Un cheval minuscule (ou quelque chose ressemblant à cela)
trotte la nuit dans la cheminée
emportant avec lui un peu de ma suie de ma cendre
parfois c’est une corneille
une bête quoi qu’il en soit
noire et vive comme une peine
et qui serine

___

Marie a tant pleuré
tout est humide à l’intérieur de sa maison de Geronimo
c’est son naufrage à elle
sa façon d’être sur le pont
Elle se dit qu’un jour
elle plantera un jardin dans une barque
Tour à tour amère puis douce
elle a fait avec la mer
tout ce qu’on peut imaginer
l’a changée en huile en printemps
en toile cirée
l’a changée en lucarne pour ses nuits
l’a changée en lièvre de mars
a fini par en faire un trébuchet à sa porte
la mer repoussant la mer
Marie de papier
figurine menant bataille au milieu des flots
petite capitaine triste

___

Je n’ai pas le cœur assez bien accroché
il est suspendu à un trapèze d’oiseau dans une cage
et boit à petites gorgées dans un goutte à goutte
C’est pour cela que je n’avance pas

___

Le monde en feu la misère la vie allégée de rien
et pourtant la vie doucement belle
dans le lointain de nous
sans notre regard sur elle
Serions-nous moins inquiets
si le monde augmenté du poids de deux brebis
pouvait en être bouleversé

___

Je parle de l’histoire de Victorine
de celle de Marie et de Blanche et de tous les garçons de la villa Clorinde
C’est derrière eux que je me cache
Dans mon nom d’Oublie
comme sous un enduit écaillée au fond d’un bol
et dans ma joue divisée se dissout ma peine
Une vie en petites coupures
enfermée dans une valise
tandis qu’un jour après l’autre reste incompréhensible
malgré les enfants qui viennent
et les amours
Des jours étroits comme des brèches
où mon pied a glissé puis moi tout entière

___

Si j’écris
si j’ai nom d’Oublie
c’est peut-être à cause de ce déchiffrement
qui contient toutes mes voix de femme
Dans son petit vignoble
mon grand-père compte les pieds sur ses doigts
Pieds de vigne dans ma bouche
mon poème a une métrique tordue comme un cep

Bibliographie

  • Les Gestes, éditions Temps Parallèles, 1984
  • Bleu, éditions Telo Martius, 1992
  • Absenta, éditions Le temps qu’il fait, 2004 (Prix Jean Follain 2002)
  • Chants de l’éolienne, éditions Le temps qu’il fait, 2006 (Prix Max Jacob 2007)
  • Portrait de ma grand-mère en demoiselle coiffée, éditions Le bruit des autres, 2009
  • Récits librement inspirés de ma vie d’oiseau, éditions Le temps qu’il fait, 2009
  • Qu’est ce qu’il y a dans l’eau dis ? qu’est ce qu’il y a dans l’eau ? le feu ?, éditions Encre et lumière, 2011
  • Gît mon cœur brûlé, éditions Cadran ligné, 2011
  • Dort en lièvre, éditions le bruit des autres, 2011
  • La visite au petit matin, éditions Al Manar, 2011
  • Gît le cœur, éditions le bruit des autres, 2012
  • Une histoire avec la bouche, éditions Al Manar, 2012 (Prix Vénus Khoury-Ghata 2014)
  • Mon enfant de sept lieues, éditions Circa 1924, 2012
  • Le rêveur de chandelles, éditions le Petit Flou, 2013
  • Douceur du cerf, éditions Al Manar, 2013
  • Les petits jardins, éditions Contre-allée, 2013
  • A peine, éditions Le loup dans la véranda, 2014
  • Mots et osselets sur la table, éditions Jacques Brémond, 2014

Ses poèmes ont été également publiés dans de nombreuses revues dont Europe, Décharge, Neige d’août, Diérèse, N4728, ainsi que dans des anthologies.
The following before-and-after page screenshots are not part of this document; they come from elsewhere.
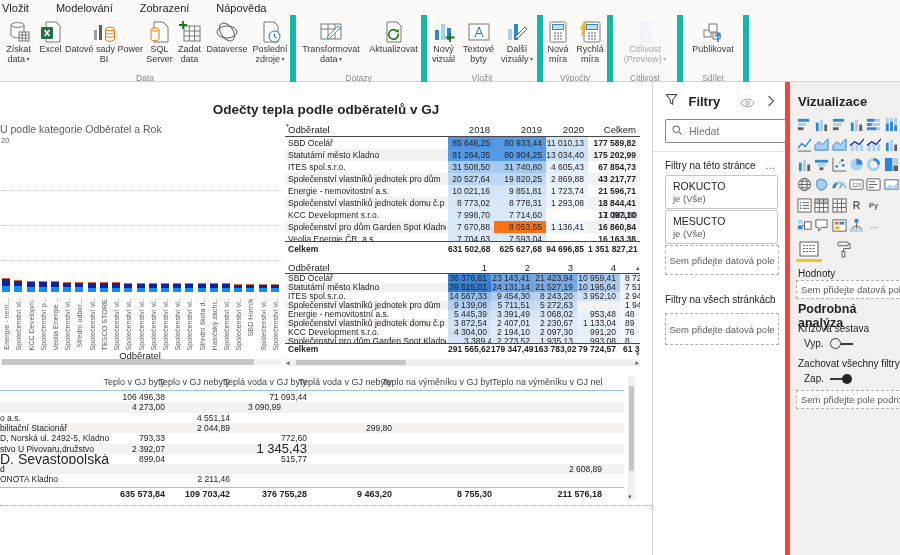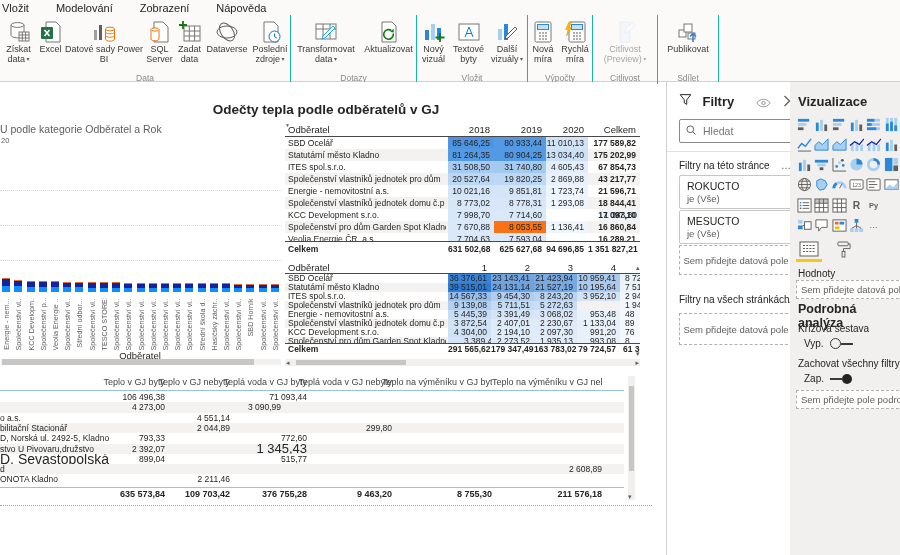"Získat" .rgroup { border-right: 1px solid #14b8a6 -> 6px solid #14b8a6 }
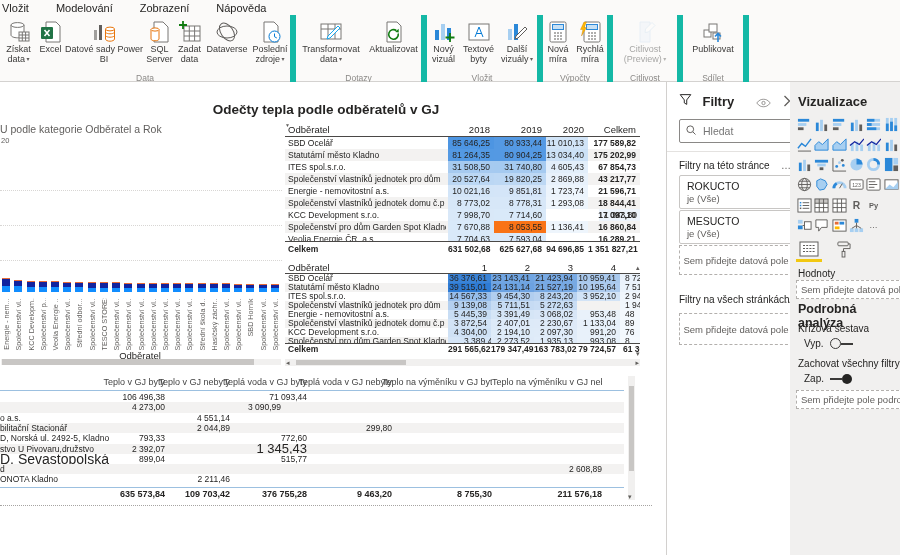"Filtry" #filters-pane { border-right: 3px solid #ef4444 -> 5px solid #ef4444; margin-left: 14px -> none }
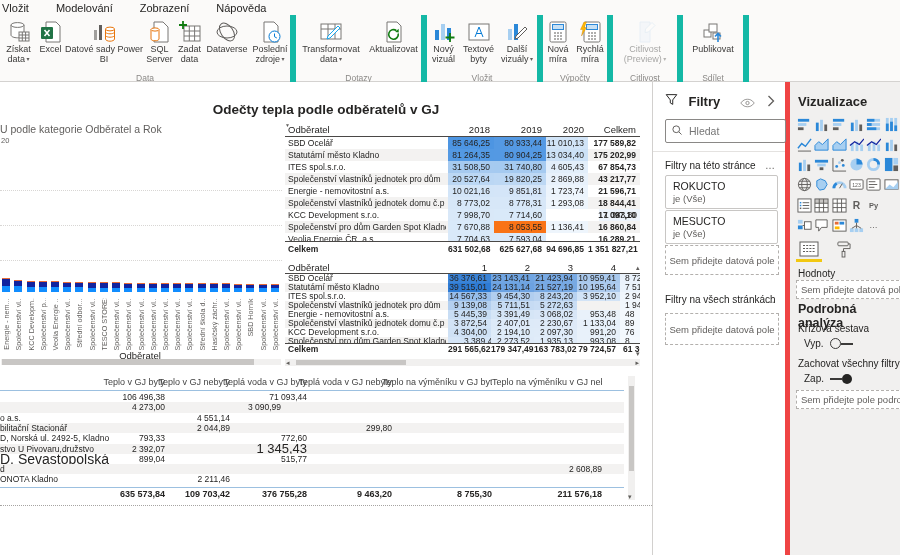"16 289,21" div.mcell { text: 16 289,21 -> 16 163,38 }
Elle lit régulièrement ses poèmes lors de rencontres ici ou là.
Invitée par André Velter à l’émission Poésie sur Parole en 2005 et 2007.
Invitée dans divers festivals, dont celui de Sète en juillet 2010 et de Lodève en 2013.
Elle a également travaillé avec des peintres pour des livres d’artistes.